Тарас Веточкин бросил короткий взгляд на Уайльда и, в принципе не возражая, засомневался:

– Мы не справимся с ним, Фима, и вообще мы не в Одессе, я уже не говорю о Москве. Давай станем естественными, в смысле респектабельными, а то меня на службе в архив, на бумаги посадят.

– Как это не справимся?! – возмутился хулиганистый раввин из Хайфы. – А это зачем? – Он указал на двух следующих за ними могучих моссадовцев, преданно глядевших на Чигиринского.

– Давай и Смита не трогать, – уверенно встал на путь здравомыслия Веточкин. – Мы все-таки на международной конференции.

– Да ты глянь на них, – рассмеялся Чигиринский. – Это же полный атас – выноси веники.

И действительно, посмотреть было на что. Делегаты, медленно стекающиеся в большой конференц-зал ранчо, выглядели не лучшим образом. У Готлиба Брауна после встречи в спортзале с Бортниковым Леонидом Васильевичем под глазом пылал синяк-шедевр. Лучшая американская косметика потерпела поражение в попытке заретушировать его. Самого Бортникова не было, он спал у себя в номере, решив прогулять, как депутат Госдумы, это заседание. Американский генерал Солимон Джагер из Пентагона был безукоризненно выбрит и одет в смокинг, но на ногах у него были, явно по рассеянности не замеченные им, пушистые, зеленого цвета комнатные тапочки, а в глазах генерала плескалась вселенская, почти приближенная к русской, тоска. Оба немца на первый взгляд выглядели так же, как и в первый день, но на второй взгляд становилось понятно, что они вообще ничего не соображают, потому что пьяны в стельку. Французов можно было увидеть из окна конференц-зала, они забрали у одного из конных охранников ранчо лошадь и пытались по очереди сесть на нее, судя по их виду, это была далеко не первая попытка. И лишь итальянцы, наглухо официальные и в черных костюмах, как были похожи на сицилийских мафиози, так и остались, да и то Веточкин заметил, что из нагрудного кармана одного «мафиози» задумчиво свисала одинокая вареная спагеттина.

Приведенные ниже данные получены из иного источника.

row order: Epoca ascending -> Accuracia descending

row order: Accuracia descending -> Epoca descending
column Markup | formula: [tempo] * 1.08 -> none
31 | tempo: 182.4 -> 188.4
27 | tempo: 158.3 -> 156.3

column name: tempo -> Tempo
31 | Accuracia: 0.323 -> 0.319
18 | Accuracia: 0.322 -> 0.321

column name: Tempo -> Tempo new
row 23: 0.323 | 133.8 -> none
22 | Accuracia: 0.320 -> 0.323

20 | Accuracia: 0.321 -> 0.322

Ребят можно было понять. Устроители этой конференции перестарались. Слишком много было на ранчо высококачественной, крепкой и вне ранчо недоступной по цене бесплатной выпивки.

Тяга к здравомыслию не была случайной в Тарасе Веточкине, не зря ведь он служил в ФСБ, одном из самых изощренных ведомств России. Одного взгляда на Гардиана Уайльда из британской делегации ему было достаточно, чтобы сделать определенные выводы не в пользу рукоприкладства, как того требовал неукротимый раввин из Хайфы. Более того, Веточкин заметил в Уайльде нечто такое, что ему до боли показалось знакомым, и вот сейчас, в последний день конференции, он пытался понять, что же именно.

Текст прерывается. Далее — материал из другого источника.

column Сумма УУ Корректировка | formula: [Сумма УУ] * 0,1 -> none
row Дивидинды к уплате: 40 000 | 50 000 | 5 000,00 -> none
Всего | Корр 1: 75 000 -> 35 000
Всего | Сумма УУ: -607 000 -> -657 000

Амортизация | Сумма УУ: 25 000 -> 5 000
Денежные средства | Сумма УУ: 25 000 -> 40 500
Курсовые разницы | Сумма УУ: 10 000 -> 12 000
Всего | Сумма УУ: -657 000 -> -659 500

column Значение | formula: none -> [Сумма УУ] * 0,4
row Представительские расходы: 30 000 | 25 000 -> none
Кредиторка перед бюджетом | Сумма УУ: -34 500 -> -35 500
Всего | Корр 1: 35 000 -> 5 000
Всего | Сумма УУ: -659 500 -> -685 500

Последний день конференции в корне отличался от первого дня и формой и содержанием. Во-первых, Готлиб Браун, погруженный в мрачный пессимизм после встречи с Бортниковым, наотрез отказался вести конференцию, мотивируя свой отказ странным умозаключением, несвойственным для США в общем и для ЦРУ в частности:

– Да я не лысый, чтобы как дурак распинаться перед всеми.

Странность была в том, что Готлиб Браун был действительно лысым до блеска на голове, а высокохудожественный синяк под глазом делал его заявление «как дурак» более чем двусмысленным.

Борис Власенко, непосредственный начальник Тараса Веточкина, толкнул его в бок:

– Иди и скажи что-нибудь высокой аудитории.

Веточкин коротко взглянул на начальника и шепотом ответил:

– Не могу, я весь в работе. Обратите внимание на англичанина Гардиана Уайльда. Даю сто процентов, он имеет отношение к нашему Управлению по жизненно актуальным ситуациям.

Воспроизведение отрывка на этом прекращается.